* _ACTIVITY_: Beneath this line is the data. Output exactly the lines from the line with "[125,236,159,245] Biritsh ->" to the line with "(283, 584) none", both ends included, and nothing more.

[Items from a dataset]
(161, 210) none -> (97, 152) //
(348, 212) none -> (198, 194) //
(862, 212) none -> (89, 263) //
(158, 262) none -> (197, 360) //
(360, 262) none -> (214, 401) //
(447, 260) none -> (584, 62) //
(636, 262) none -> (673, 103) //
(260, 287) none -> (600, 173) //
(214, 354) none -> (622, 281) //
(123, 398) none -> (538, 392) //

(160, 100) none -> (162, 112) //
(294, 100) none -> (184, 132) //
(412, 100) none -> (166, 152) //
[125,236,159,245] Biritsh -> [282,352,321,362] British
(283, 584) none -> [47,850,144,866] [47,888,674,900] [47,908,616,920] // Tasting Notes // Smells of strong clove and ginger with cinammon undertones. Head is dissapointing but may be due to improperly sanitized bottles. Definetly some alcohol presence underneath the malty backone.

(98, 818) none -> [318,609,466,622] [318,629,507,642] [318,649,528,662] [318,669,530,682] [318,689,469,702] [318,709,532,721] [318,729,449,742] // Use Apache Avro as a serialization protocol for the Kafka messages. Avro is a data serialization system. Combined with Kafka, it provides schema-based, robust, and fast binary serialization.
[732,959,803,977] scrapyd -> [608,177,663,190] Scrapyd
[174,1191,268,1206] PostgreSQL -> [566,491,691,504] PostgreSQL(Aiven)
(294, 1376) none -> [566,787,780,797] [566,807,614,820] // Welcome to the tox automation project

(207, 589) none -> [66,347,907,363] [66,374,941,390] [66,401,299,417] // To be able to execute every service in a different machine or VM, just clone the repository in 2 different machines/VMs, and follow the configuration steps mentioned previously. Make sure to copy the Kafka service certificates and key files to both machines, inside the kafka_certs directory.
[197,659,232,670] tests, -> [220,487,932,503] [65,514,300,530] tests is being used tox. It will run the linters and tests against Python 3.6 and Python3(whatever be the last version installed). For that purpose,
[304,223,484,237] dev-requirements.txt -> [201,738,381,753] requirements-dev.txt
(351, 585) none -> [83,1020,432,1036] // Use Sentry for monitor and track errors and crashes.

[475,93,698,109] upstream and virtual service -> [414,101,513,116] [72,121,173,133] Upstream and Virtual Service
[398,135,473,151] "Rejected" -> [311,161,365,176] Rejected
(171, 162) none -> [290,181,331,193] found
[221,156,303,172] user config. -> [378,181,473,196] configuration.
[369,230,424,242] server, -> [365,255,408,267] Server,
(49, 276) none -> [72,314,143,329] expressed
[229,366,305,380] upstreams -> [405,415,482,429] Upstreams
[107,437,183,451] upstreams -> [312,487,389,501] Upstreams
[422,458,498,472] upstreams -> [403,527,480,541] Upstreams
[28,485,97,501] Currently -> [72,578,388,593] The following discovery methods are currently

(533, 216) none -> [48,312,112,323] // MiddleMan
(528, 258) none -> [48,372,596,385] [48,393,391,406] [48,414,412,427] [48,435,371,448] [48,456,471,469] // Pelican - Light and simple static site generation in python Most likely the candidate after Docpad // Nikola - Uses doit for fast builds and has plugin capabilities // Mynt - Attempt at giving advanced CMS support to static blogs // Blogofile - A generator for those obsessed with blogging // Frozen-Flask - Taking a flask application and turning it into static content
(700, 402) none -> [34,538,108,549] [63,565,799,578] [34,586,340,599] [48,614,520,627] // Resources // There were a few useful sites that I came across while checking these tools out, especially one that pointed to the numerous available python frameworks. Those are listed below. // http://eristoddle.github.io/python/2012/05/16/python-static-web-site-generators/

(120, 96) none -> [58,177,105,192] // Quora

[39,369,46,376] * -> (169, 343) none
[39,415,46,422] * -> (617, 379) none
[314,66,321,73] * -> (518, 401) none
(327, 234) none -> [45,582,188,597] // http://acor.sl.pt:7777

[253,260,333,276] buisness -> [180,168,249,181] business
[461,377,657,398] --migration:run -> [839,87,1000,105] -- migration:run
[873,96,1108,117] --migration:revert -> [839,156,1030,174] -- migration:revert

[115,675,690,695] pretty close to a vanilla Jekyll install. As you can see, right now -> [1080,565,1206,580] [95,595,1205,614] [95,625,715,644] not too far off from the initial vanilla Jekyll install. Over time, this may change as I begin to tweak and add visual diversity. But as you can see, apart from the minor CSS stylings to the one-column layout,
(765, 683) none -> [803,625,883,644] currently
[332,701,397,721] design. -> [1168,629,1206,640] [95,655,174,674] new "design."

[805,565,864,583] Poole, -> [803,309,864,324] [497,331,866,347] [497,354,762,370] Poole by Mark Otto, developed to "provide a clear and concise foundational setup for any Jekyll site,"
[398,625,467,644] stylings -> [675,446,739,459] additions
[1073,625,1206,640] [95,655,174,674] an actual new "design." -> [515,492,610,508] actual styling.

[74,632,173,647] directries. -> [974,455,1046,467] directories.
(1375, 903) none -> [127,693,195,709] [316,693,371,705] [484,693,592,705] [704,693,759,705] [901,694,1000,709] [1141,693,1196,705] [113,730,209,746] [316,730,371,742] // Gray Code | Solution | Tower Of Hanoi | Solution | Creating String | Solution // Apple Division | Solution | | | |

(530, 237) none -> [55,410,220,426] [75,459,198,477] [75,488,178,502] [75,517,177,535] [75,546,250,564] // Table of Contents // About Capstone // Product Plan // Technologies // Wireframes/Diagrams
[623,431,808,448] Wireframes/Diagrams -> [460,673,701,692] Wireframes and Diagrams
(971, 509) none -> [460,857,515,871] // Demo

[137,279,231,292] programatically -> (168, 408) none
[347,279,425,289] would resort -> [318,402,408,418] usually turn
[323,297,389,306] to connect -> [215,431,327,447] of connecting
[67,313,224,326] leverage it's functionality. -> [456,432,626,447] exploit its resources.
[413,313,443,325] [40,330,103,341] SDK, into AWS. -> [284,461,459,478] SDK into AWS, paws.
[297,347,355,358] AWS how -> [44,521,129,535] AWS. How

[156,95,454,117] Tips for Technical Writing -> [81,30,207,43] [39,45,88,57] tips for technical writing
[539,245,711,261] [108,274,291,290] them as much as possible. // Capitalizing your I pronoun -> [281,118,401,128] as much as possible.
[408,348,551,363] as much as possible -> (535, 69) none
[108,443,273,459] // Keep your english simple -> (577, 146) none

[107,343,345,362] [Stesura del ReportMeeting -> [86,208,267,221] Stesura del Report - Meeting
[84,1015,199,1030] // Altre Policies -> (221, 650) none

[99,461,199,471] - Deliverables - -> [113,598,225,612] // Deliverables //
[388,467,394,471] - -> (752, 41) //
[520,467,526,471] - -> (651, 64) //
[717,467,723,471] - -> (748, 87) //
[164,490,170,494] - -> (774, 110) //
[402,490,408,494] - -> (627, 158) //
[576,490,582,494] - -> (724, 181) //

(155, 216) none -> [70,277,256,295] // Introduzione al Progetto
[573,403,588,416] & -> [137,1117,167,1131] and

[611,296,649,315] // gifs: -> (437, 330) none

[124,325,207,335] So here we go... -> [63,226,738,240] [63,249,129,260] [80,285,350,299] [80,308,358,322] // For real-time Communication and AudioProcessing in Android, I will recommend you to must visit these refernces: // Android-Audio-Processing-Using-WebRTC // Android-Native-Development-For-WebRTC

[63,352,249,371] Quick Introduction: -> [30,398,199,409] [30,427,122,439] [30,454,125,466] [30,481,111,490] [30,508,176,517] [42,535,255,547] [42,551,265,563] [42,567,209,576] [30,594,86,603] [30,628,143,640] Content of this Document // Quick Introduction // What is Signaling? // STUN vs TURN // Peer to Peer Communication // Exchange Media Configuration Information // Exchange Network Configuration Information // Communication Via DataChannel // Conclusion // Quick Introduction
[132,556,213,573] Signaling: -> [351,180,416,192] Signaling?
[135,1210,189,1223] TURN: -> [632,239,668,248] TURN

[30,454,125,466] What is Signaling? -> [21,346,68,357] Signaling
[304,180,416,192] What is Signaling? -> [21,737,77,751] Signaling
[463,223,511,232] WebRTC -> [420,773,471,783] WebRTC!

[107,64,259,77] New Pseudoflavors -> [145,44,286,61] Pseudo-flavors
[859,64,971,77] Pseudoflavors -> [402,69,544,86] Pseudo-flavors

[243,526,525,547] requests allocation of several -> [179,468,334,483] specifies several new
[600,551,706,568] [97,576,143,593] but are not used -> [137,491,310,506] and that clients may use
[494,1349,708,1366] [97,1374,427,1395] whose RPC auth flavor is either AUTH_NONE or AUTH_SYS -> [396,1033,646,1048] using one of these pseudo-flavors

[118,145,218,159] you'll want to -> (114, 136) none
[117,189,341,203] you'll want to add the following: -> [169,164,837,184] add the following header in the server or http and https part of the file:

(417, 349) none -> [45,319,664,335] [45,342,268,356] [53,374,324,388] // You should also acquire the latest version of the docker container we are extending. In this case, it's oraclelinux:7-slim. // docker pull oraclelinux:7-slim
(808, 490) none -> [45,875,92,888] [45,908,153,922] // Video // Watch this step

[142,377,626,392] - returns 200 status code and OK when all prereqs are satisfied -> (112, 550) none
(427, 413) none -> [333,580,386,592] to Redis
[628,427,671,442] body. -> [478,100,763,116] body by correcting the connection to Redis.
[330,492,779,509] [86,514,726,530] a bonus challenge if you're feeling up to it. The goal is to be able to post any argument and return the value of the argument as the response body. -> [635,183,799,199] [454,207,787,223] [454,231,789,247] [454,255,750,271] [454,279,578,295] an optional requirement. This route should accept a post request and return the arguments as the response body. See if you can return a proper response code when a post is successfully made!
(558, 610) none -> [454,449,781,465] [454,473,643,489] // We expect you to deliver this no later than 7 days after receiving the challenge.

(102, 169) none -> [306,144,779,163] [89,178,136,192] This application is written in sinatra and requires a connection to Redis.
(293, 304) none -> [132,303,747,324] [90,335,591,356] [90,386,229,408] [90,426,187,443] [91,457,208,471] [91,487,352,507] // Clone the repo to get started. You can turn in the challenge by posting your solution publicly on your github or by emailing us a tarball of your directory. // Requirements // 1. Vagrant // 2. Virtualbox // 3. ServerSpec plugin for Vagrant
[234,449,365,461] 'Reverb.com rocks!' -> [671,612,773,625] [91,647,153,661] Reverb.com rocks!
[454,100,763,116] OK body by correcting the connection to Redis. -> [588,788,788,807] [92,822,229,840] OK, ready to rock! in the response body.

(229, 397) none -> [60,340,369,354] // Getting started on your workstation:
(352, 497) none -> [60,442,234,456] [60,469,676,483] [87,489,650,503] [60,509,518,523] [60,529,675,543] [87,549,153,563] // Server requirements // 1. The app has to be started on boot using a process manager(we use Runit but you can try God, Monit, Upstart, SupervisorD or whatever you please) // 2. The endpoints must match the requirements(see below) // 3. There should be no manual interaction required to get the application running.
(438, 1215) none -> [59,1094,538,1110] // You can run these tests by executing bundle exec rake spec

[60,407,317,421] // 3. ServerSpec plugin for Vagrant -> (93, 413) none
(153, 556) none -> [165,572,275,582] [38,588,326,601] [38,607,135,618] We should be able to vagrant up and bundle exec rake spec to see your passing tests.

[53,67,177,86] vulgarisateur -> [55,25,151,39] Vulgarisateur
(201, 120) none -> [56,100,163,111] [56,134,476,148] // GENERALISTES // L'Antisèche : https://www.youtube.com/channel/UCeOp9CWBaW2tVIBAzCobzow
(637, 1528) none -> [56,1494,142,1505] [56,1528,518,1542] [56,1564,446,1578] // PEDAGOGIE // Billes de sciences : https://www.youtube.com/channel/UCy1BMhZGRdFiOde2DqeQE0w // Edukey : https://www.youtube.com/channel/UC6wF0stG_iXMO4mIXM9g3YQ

* _SOLUTION FOR THIS PROBLEM_:
[125,236,159,245] Biritsh -> [282,352,321,362] British
(283, 584) none -> [47,850,144,866] [47,888,674,900] [47,908,616,920] // Tasting Notes // Smells of strong clove and ginger with cinammon undertones. Head is dissapointing but may be due to improperly sanitized bottles. Definetly some alcohol presence underneath the malty backone.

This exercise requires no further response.